[Exercise aim]:
Determine the number of lines below that contain the string "juillet", and state only that number.

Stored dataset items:

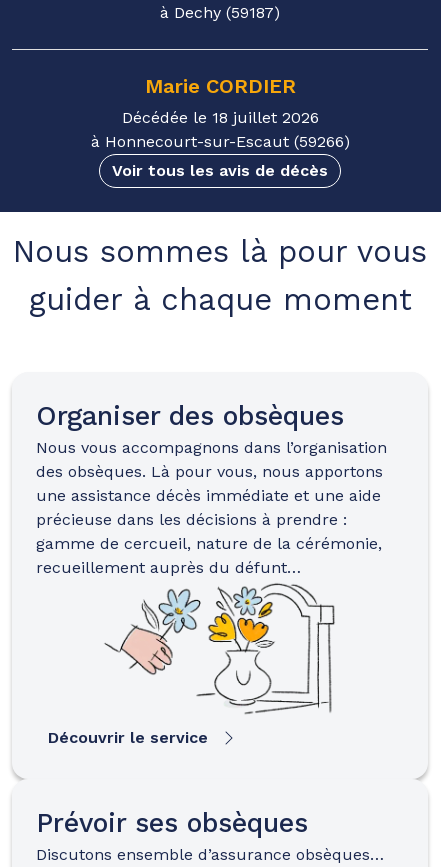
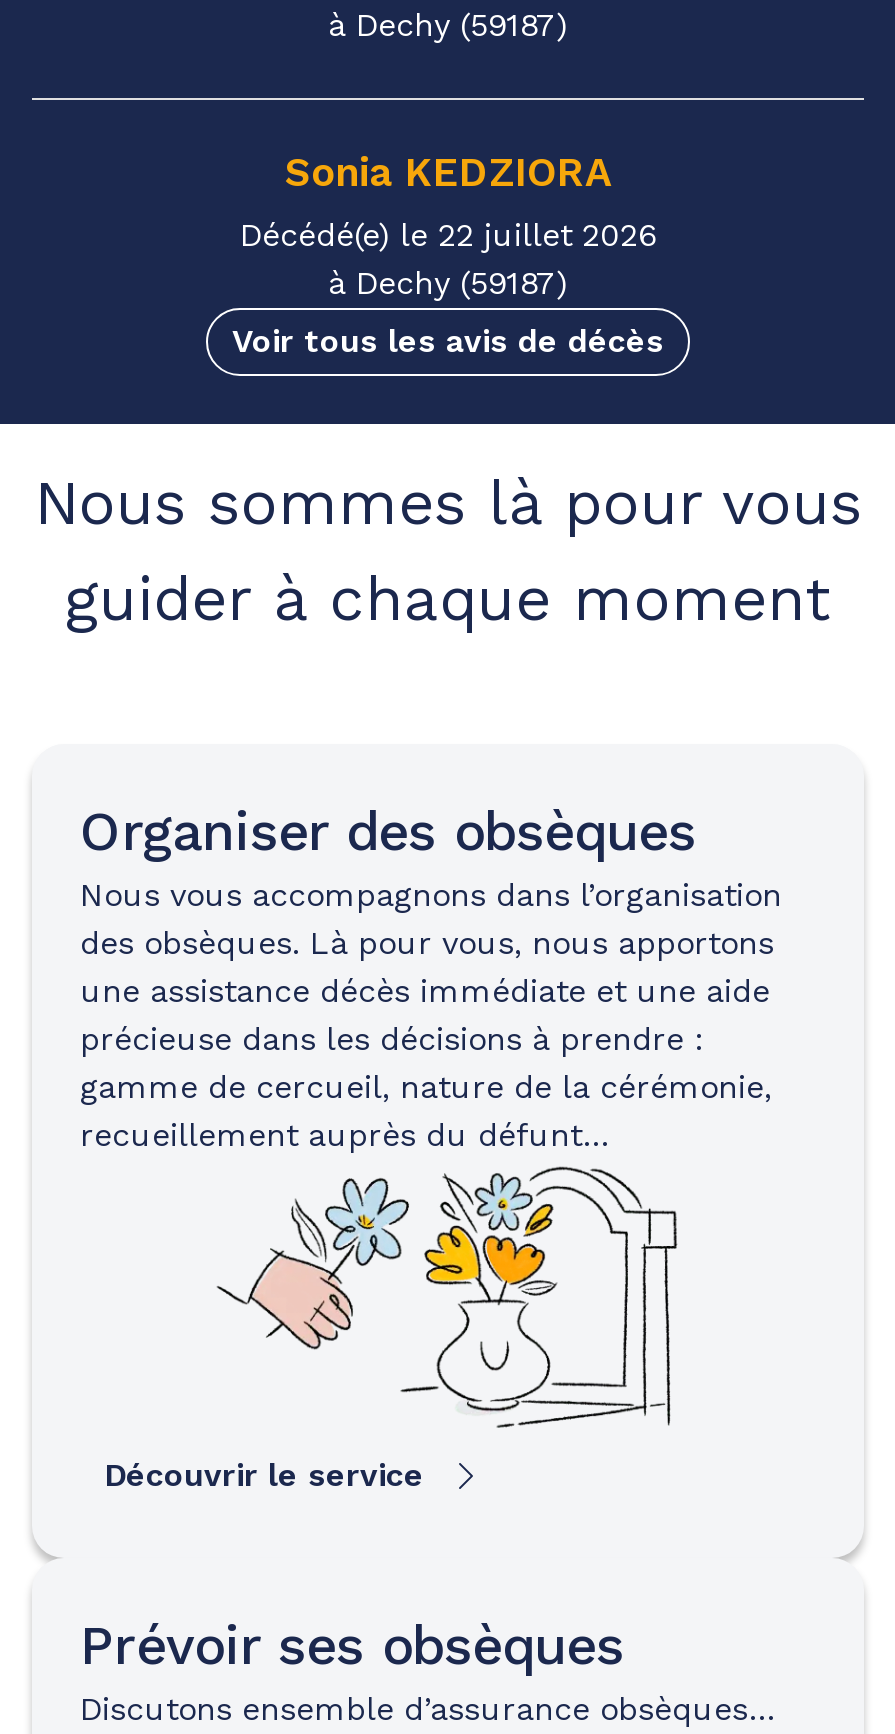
- Marie CORDIER
- Décédée le 18 juillet 2026
- à Honnecourt-sur-Escaut (59266)
+ Sonia KEDZIORA
+ Décédé(e) le 22 juillet 2026
+ à Dechy (59187)
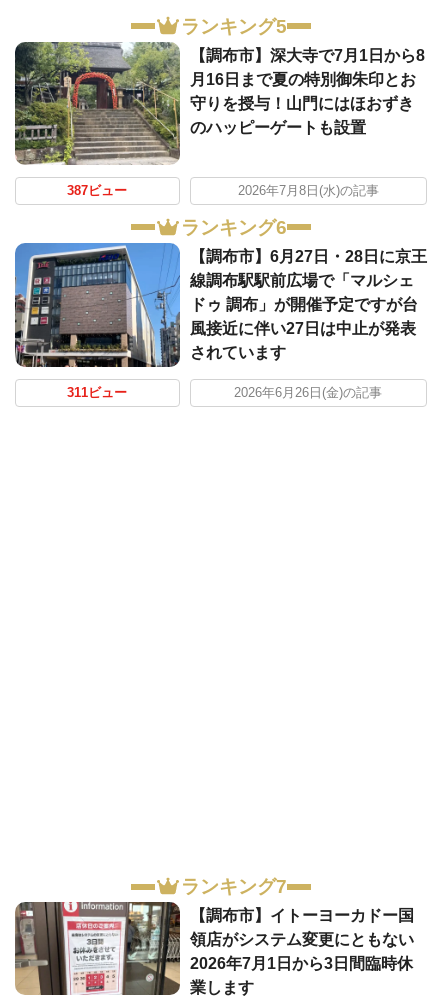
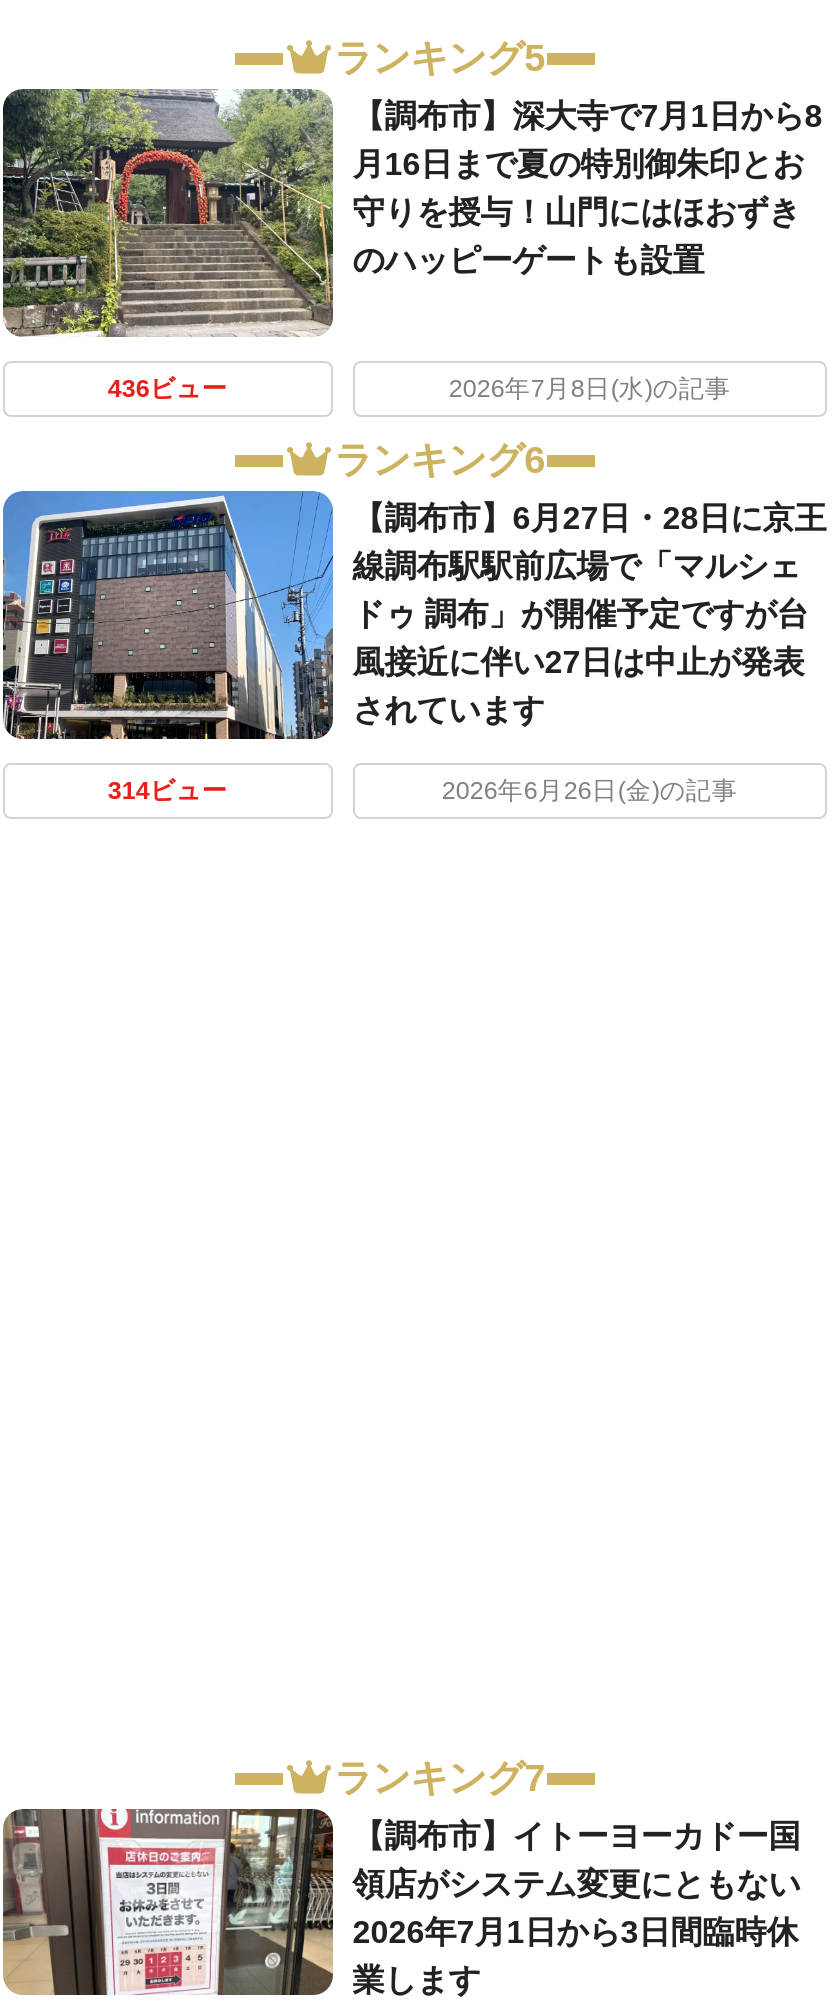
- 387ビュー
+ 436ビュー

- 311ビュー
+ 314ビュー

[Task solution]:
2